* EXERCISE DIRECTIONS
Please retype all of the entries that follow, leaving the images out.

* EXERCISE INPUTS
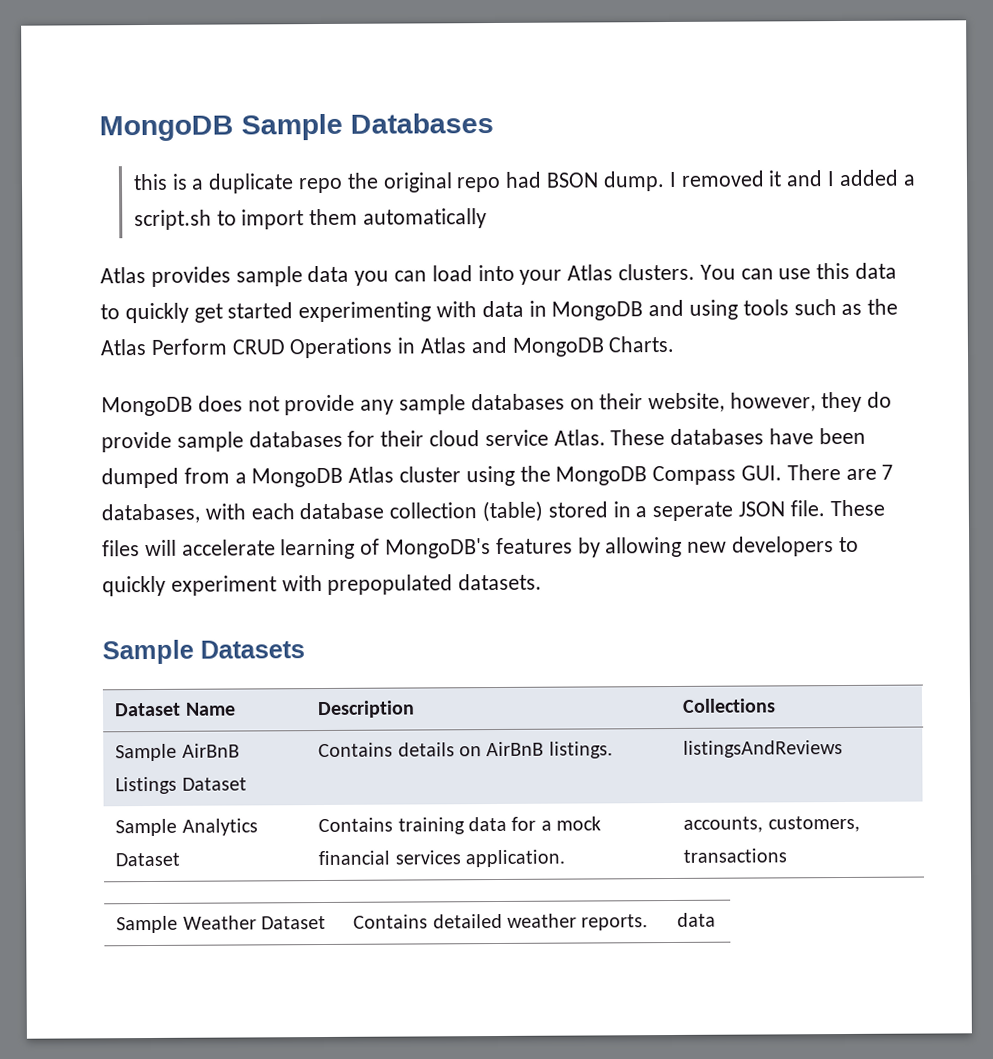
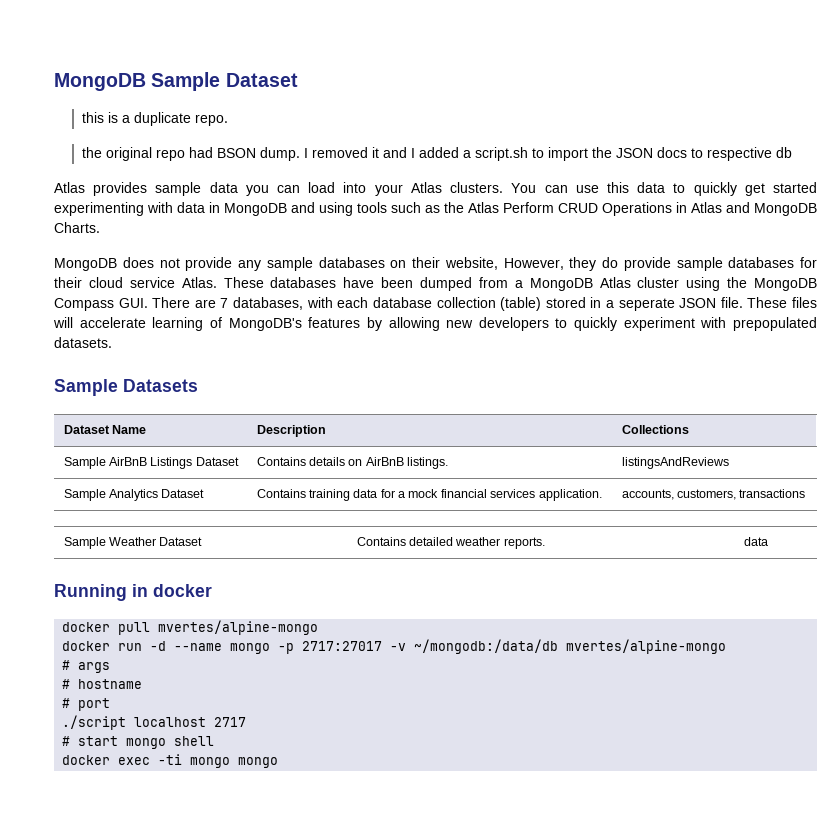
[350,113,494,134] Databases -> [225,73,298,87] Dataset
[298,177,344,194] repo -> [194,114,228,126] repo. //
[309,208,488,229] them automatically -> [591,147,792,161] the JSON docs to respective db
[730,392,817,412] however, -> [503,258,564,270] However,
(717, 919) none -> [54,584,212,601] [62,620,319,635] [62,639,727,654] [62,660,111,673] [62,679,143,689] [62,698,111,711] [62,715,247,730] [62,736,215,749] [62,754,279,768] // Running in docker // docker pull mvertes/alpine-mongo // docker run -d --name mongo -p 2717:27017 -v ~/mongodb:/data/db mvertes/alpine-mongo // # args // # hostname // # port // ./script localhost 2717 // # start mongo shell // docker exec -ti mongo mongo

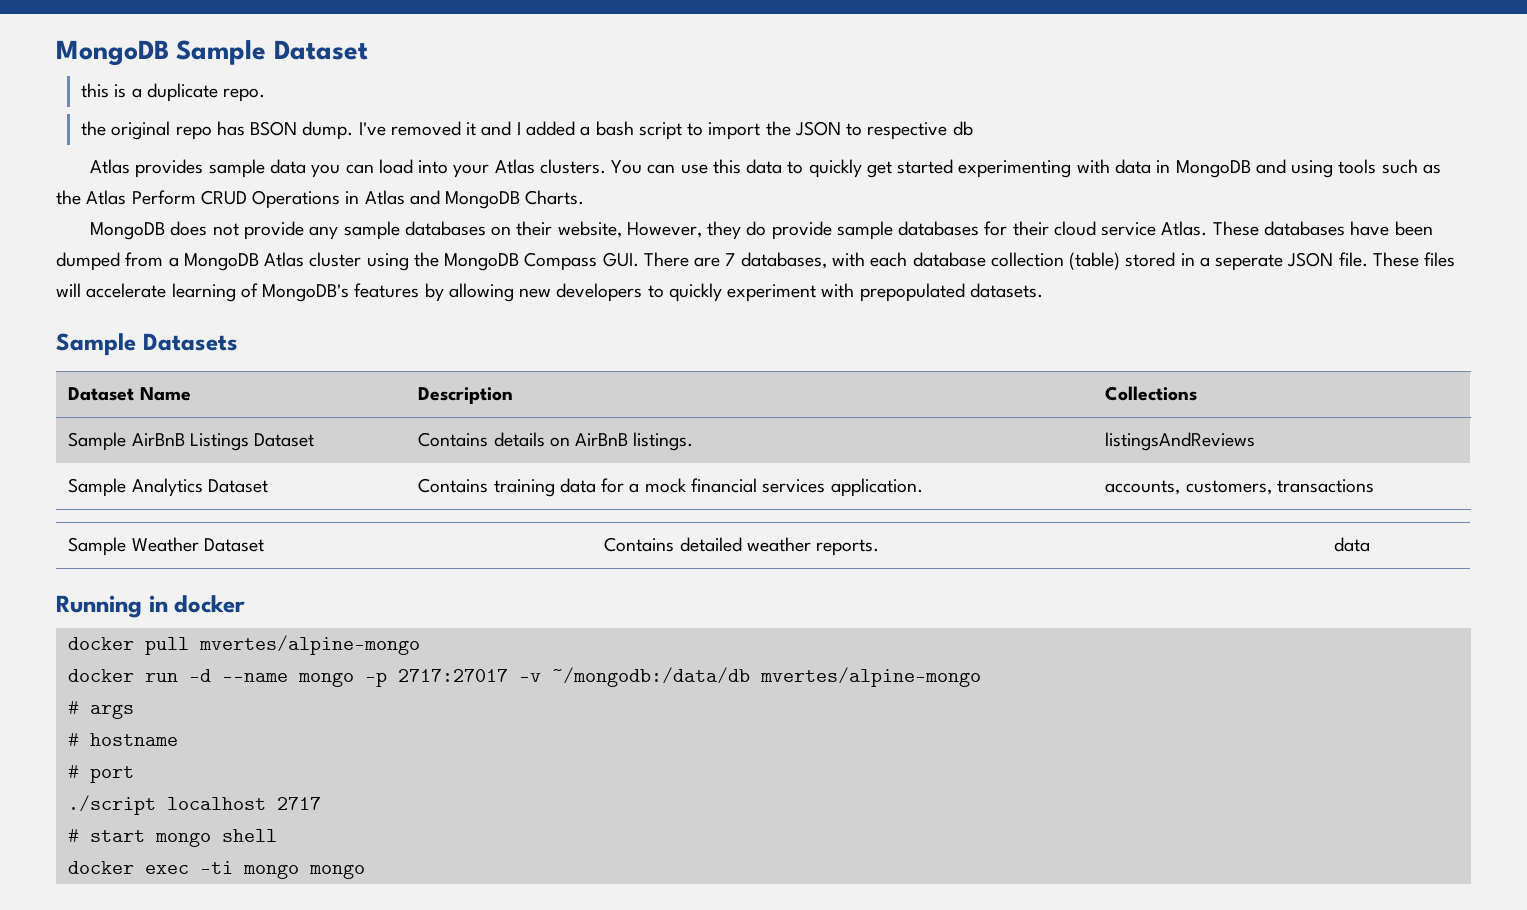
[188,147,213,158] had -> [216,121,245,136] has
[303,148,308,158] I -> [358,122,386,136] I've
[474,147,528,161] script.sh -> [595,121,682,140] bash script
[656,147,687,158] docs -> (841, 128) none

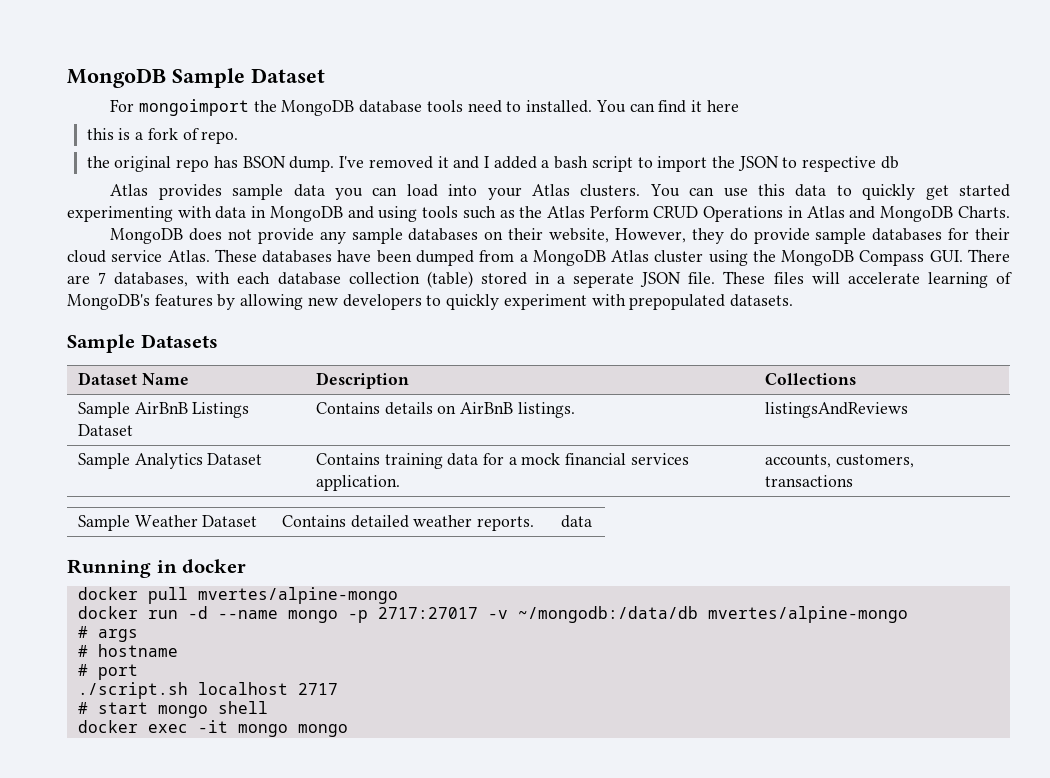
(368, 50) none -> [110,99,739,116] // For mongoimport the MongoDB database tools need to installed. You can find it here
[146,83,218,102] duplicate -> [147,128,199,140] fork of
[67,795,156,815] ./script -> [77,682,188,699] ./script.sh
[199,861,233,874] -ti -> [197,720,228,733] -it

* SOLUTION TO THIS PROBLEM
[350,113,494,134] Databases -> [225,73,298,87] Dataset
[298,177,344,194] repo -> [194,114,228,126] repo. //
[309,208,488,229] them automatically -> [591,147,792,161] the JSON docs to respective db
[730,392,817,412] however, -> [503,258,564,270] However,
(717, 919) none -> [54,584,212,601] [62,620,319,635] [62,639,727,654] [62,660,111,673] [62,679,143,689] [62,698,111,711] [62,715,247,730] [62,736,215,749] [62,754,279,768] // Running in docker // docker pull mvertes/alpine-mongo // docker run -d --name mongo -p 2717:27017 -v ~/mongodb:/data/db mvertes/alpine-mongo // # args // # hostname // # port // ./script localhost 2717 // # start mongo shell // docker exec -ti mongo mongo

[188,147,213,158] had -> [216,121,245,136] has
[303,148,308,158] I -> [358,122,386,136] I've
[474,147,528,161] script.sh -> [595,121,682,140] bash script
[656,147,687,158] docs -> (841, 128) none

(368, 50) none -> [110,99,739,116] // For mongoimport the MongoDB database tools need to installed. You can find it here
[146,83,218,102] duplicate -> [147,128,199,140] fork of
[67,795,156,815] ./script -> [77,682,188,699] ./script.sh
[199,861,233,874] -ti -> [197,720,228,733] -it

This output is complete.